You must know what I am talking about. The addiction had begun 
gradually enough. There was always something disgusting about he 
who shall not be named way back when he was simply an annoying 
reality show host. I recall hearing people say they enjoyed the guy say 
”You’re fired” to losers, or whatever they were, on the show. Perhaps, 
this approval should have alerted me to potential future American 
problems. Remember this was before the election of Governor 
Jesse “the Body” Ventura who also was considered as a Presidential 
candidate. I wondered then if a large part of the American electorate 
had completely lost its mind. How could a completely inexperienced, 
uninformed publicity seeking TV character can actually be considered 
as a potential Presidential candidate? Today we know the answer. It 
was only a beginning. 

 Prior to retirement I would daily appear in Courts from 
Lancaster to Long Beach and would by necessity spend many hours of 
every weekday endlessly driving. I would calmly listen to seemingly 
civilized, liberal, courteous, informative talk radio. I was doing my 
best to stay sane while working full time, worrying about money and 
not being late picking the kids up from after school programs. But now 
those Ronald Reagan, Bill Clinton days in retrospect seem so tranquil. 
Oh, there were attacks against the President but now it definitely feels 
like President is trying to attack personally attack me. Does he really 
want to lessen the amount of Social Security Payments?
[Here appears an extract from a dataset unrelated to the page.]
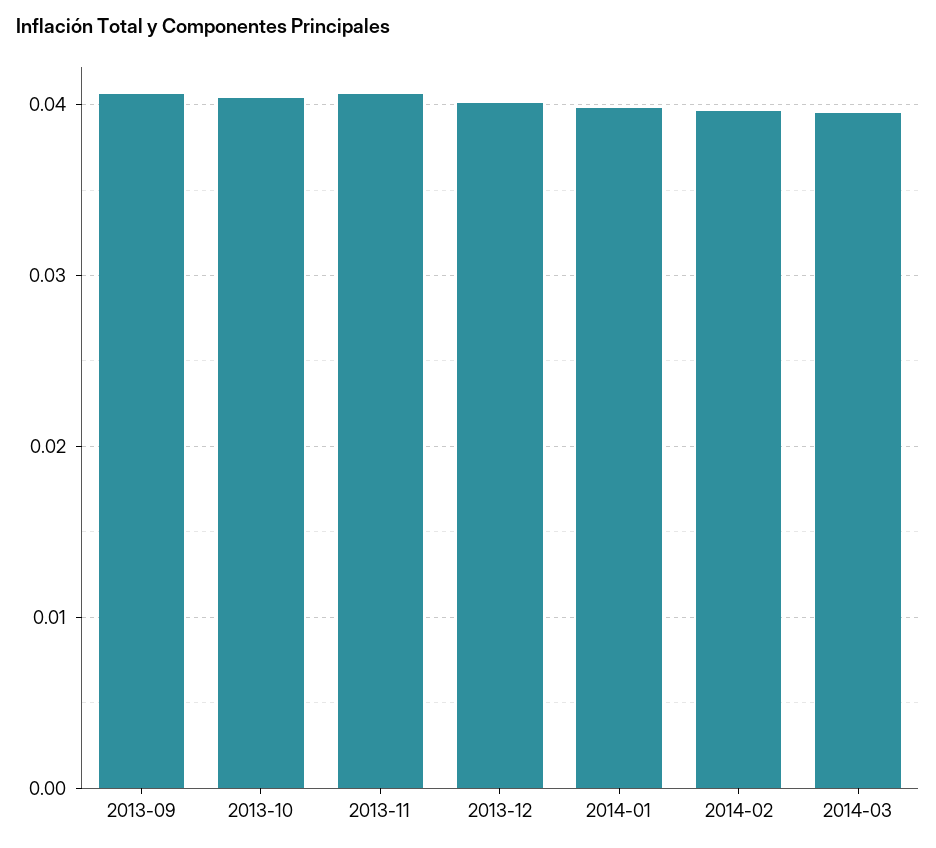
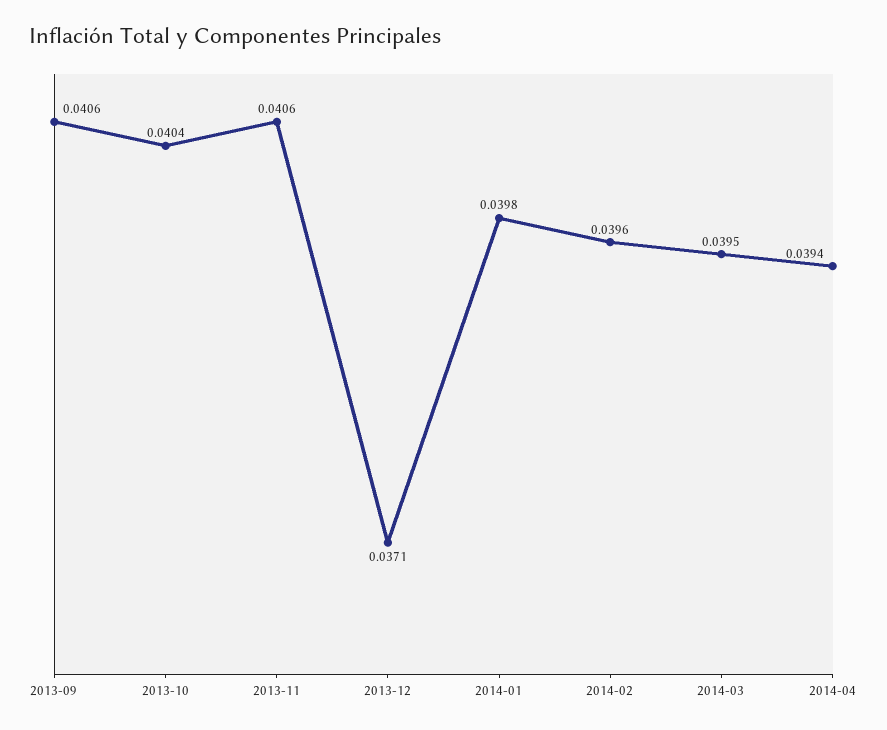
2013-12: 0.04 -> 0.0371
2014-04: none -> 0.0394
 Really, it’s not just Social Security payments. He continually and 
increasingly threatens my sense of what it is to be an American. Just 
a few years ago I was so proud to be an American presided over by 
a young, articulate, intelligent, well-informed, compassionate leader 
who only occasionally took action with which I did not disagree. Still 
I was proud of what it meant to be an American. Just a couple of weeks 
ago I was ashamed by my initial reaction to the news that the whole 
Presidential family had been infected by the virus. I wonder if you had 
a similar reaction and I wonder what many formerly proud Americans 
have become.

 Amazingly, as I begin to conclude this article an article popped 
up on my phone from the New York Times describing an addiction 
treatment. Strange coincidence or is the phone somehow monitoring 
what I am writing on the computer? Let’s not worry about that now. 
Anyway, the article describes a sure-fire cure for addiction called 
contingency management. The approach is to reward drug users with 
money and prizes for staying abstinent. There are moral objections 
to the concept but I certainly would have no moral objection to be 
awarded money or prizes for my writing an article about my addiction 
without mentioning by name the actual reason for my concern. As 
you can see I have not mentioned that name in this entire article. But 
money and prizes are not necessary here. 

 Let us all vote by November 3 and succeed in being rid of ------you 
know who I mean.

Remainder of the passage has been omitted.